Ok will find those and post them.

/claus


----------



## Wayne A. Pflughaupt (Apr 13, 2006)

Hang in there, claus! There aren't many people more software challenged than I am - If I can figure it out (with a lot of help from my Shack buddies) you will, too! We're here to help.

Since this has morphed into an REW thread, I’m moving it to the appropriate Forum.

Regards,
Wayne


----------



## Guest (Jun 30, 2007)

Hopefully this will help you claus, I had the same problem with my PCMCIA Audigy 2 ZS on my laptop.

Couple of quick notes before getting started.

1) The audigy software will uninstall the driver for your on-board sound. If you want to use your laptop speakers you will have to re-install the on-board sound drivers each time you update you Audigy software. I'm still not sure re-installing the on-board sound drivers didn't create some of my compatibility issues between REW & the Audigy card. I you decide to reinstall the on-board drivers, I would suggest waiting until you work all the REW & Audigy bugs out first.

2) I would suggest you update all of the drivers and software for the audigy card if you haven't already. There were several problems with the earlier versions, most of which can be resolved by installing the most recent updates.

3) I spent most of an afternoon trying to get the "What U Hear" input to work before I realized my soundcard output was dead. I unplugged the cable and my input level meter in REW did not go to zero volts! "What U Hear" is the monitor mode and simply feeds REW from an internal path. My cal sweep was also as flat as a pancake from 0 Hz to 24 kHz, a thing of beauty! I was amazed how well Creative Sound designed this soundcard! Hehehe. My point is, if you suspect a problem, unplug your loop back cable and verify the level at the input meter in REW goes to zero.
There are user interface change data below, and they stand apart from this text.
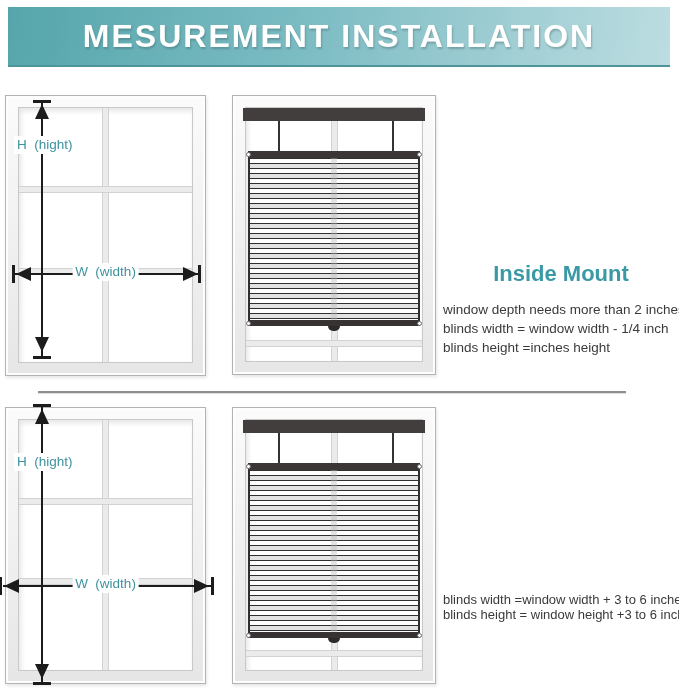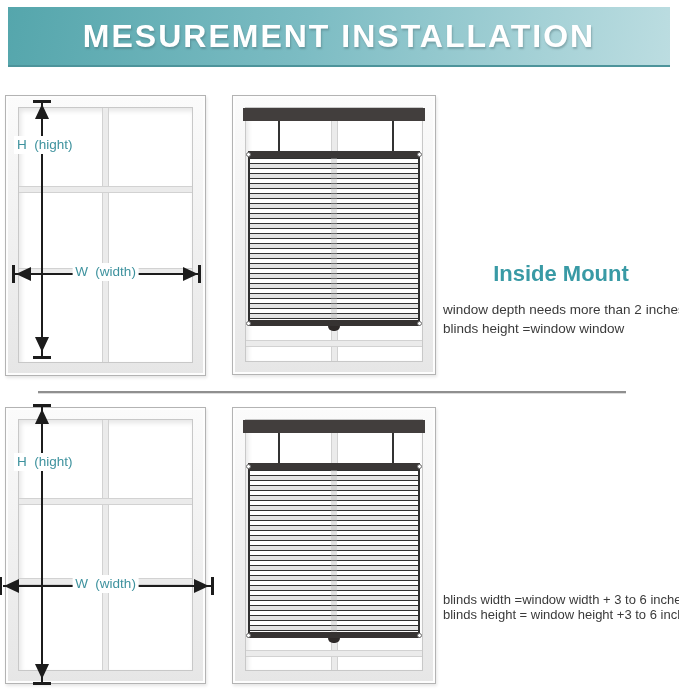--- a/index.html
+++ b/index.html
@@ -149,6 +149,7 @@
     <div class="note-title">Inside Mount</div>
     <div class="note-lines">
       <div>window depth needs more than 2 inches</div>
+      <div>blinds width = window width - 1/4 inch</div>
       <div>blinds height =window window</div>
     </div>
   </div>

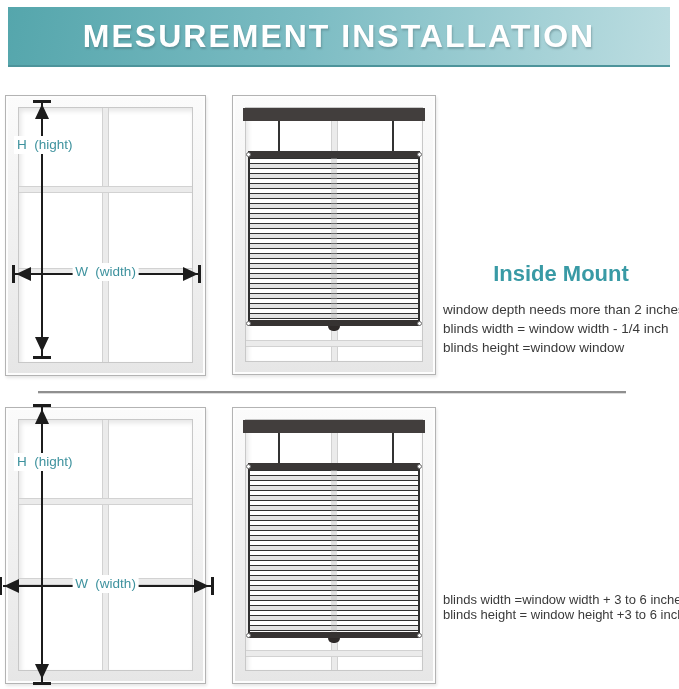--- a/index.html
+++ b/index.html
@@ -150,7 +150,7 @@
     <div class="note-lines">
       <div>window depth needs more than 2 inches</div>
       <div>blinds width = window width - 1/4 inch</div>
-      <div>blinds height =window window</div>
+      <div>blinds height =inches height</div>
     </div>
   </div>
If not, the signal's not coming from your 3.5 mm card output.

PCMCIA Audigy 2 ZS - REW Calibration

1) Check for correct audio driver configuration:
Start Menu>control panel>sounds & audio devices>Audio - Make sure sound playback and sound record device are both set to SB Audigy 2[FECO]

2)Soundcard set-up in REW
Launch REW and open the settings panel. Next open the Audigy surround mixer and EAX controls and set all three panels so they can be viewed at once. This will allow you to verify your REW controls are moving the sound card controls.

In the EAX control, make sure the CMSS 3D control is not checked. The other three settings should also be unchecked.

Select SB Audigy 2 [FECO] in both the input and output select window of REW. 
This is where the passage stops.